Kommentar

„Hunger nach Bedeutung“ von Clemens Niedenthal

Clemens Niedenthal
Clemens Niedenthal

Was Du auch machst, mach es nicht selbst“, haben die notorisch cleveren Tocotronic einmal gesungen. Die Hiphop-Nihilisten von Deichkind plädieren ganz in diesem Sinne fürs „Selbermachen lassen“. Das Milieu und seine Affekte, aus dem beide Lieder erzählen, kennen wir nur zu gut. Kein Selbst mehr ohne Selbstverwirklichung. „Wo hast Du den diese tolle Salami gekauft?“ „Gekauft? Die habe ich selbst gewurstet.“
„Schaufensterkochen“ nennt die österreichische Kulturwissenschaftlerin Klara Löffler dieses Phänomen. Ein urbanes, gut ausgebildetes und kulturell interessiertes Milieu trifft sich zu Kochkursen, bei denen nicht mehr das Erlernen einer kulturellen Technik im Mittelpunkt steht und schon gar nicht der Anspruch, fortan tagtäglich besser zu kochen. Es geht, so die Wissenschaflerin, vielmehr ums „coole Kapital, um die Behauptung einer Kennerschaft“.

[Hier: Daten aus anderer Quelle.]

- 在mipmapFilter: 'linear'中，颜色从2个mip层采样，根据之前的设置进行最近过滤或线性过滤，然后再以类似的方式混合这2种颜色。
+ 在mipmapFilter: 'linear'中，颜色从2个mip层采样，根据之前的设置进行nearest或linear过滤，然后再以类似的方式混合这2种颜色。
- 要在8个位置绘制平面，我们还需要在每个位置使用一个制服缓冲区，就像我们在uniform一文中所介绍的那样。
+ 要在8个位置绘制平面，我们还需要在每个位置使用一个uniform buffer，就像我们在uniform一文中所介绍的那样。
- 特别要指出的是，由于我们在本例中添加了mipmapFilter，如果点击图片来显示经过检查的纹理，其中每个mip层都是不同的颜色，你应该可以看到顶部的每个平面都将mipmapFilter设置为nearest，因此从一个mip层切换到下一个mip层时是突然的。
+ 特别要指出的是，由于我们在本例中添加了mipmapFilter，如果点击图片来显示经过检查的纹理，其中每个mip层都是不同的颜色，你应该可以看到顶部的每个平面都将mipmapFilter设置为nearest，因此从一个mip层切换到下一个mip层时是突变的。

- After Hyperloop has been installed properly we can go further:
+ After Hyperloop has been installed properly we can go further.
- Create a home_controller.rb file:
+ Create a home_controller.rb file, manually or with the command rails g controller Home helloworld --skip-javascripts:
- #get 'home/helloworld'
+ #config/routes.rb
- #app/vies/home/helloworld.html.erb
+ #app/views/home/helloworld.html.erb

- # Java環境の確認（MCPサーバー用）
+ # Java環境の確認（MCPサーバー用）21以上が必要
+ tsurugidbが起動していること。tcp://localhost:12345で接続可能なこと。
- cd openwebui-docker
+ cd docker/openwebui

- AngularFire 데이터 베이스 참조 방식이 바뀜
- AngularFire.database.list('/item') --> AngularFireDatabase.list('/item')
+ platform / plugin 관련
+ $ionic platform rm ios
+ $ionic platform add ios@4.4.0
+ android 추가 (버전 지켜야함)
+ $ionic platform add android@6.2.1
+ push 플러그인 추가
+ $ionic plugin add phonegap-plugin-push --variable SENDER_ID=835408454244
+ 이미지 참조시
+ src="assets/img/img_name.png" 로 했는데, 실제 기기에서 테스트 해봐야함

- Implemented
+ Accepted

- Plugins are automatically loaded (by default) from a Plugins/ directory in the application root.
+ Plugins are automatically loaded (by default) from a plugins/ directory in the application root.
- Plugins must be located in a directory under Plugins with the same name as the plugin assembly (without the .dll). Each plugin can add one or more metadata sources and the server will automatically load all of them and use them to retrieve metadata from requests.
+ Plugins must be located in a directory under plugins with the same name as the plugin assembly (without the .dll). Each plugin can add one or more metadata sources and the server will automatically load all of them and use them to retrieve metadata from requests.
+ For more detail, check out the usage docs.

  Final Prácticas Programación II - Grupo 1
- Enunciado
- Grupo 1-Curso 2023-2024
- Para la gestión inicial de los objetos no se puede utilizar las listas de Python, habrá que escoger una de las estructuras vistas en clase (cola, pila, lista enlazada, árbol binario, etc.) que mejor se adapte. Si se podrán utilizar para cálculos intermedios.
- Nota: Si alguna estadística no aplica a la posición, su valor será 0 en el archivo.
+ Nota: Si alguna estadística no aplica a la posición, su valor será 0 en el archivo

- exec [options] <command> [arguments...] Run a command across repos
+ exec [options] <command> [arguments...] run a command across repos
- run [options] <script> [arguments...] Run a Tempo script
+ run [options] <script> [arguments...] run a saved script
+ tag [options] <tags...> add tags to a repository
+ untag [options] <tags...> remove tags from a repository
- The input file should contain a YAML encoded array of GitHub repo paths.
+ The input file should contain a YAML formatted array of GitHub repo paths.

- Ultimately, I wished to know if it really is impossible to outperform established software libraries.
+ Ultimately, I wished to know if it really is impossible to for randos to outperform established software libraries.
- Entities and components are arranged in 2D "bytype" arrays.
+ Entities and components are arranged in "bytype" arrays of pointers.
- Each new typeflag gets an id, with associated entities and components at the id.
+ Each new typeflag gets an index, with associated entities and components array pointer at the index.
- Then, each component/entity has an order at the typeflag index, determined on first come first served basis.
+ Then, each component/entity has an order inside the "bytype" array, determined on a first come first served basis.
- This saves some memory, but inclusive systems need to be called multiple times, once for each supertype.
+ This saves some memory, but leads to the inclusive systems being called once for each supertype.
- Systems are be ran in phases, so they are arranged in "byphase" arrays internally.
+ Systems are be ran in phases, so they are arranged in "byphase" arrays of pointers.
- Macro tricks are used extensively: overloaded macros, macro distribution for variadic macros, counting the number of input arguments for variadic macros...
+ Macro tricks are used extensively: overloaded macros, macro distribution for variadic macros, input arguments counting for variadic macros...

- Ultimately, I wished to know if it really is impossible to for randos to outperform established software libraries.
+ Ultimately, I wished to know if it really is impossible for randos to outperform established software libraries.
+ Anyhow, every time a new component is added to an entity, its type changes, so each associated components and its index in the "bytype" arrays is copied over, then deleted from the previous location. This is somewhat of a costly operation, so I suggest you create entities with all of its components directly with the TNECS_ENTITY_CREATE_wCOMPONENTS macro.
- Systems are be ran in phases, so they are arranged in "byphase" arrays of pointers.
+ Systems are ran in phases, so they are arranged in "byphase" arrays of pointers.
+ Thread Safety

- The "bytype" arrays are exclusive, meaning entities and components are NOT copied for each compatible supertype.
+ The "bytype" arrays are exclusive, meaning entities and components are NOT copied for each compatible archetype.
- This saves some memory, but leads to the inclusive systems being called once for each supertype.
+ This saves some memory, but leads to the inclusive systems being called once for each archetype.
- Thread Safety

Nun haben Tocotronic und Deichkind gut singen – sind sie doch per definitionem kreative Künstlermenschen. Wir übrigen müssen uns das kreative Kapital mühsam  erarbeiten. Oder dazukaufen. Bei einem Kochkurs beispielsweise.
Als ich meine erste Marmelade selbstgemacht hatte, von Johannisbeerstrauch hinter dem Haus, habe ich ein Glas meiner Oma geschenkt. Meine Oma konnte das ganze Gewese darum nicht verstehen. Wo sollte Marmelade denn sonst herkommen, wenn nicht vom Selbermachen.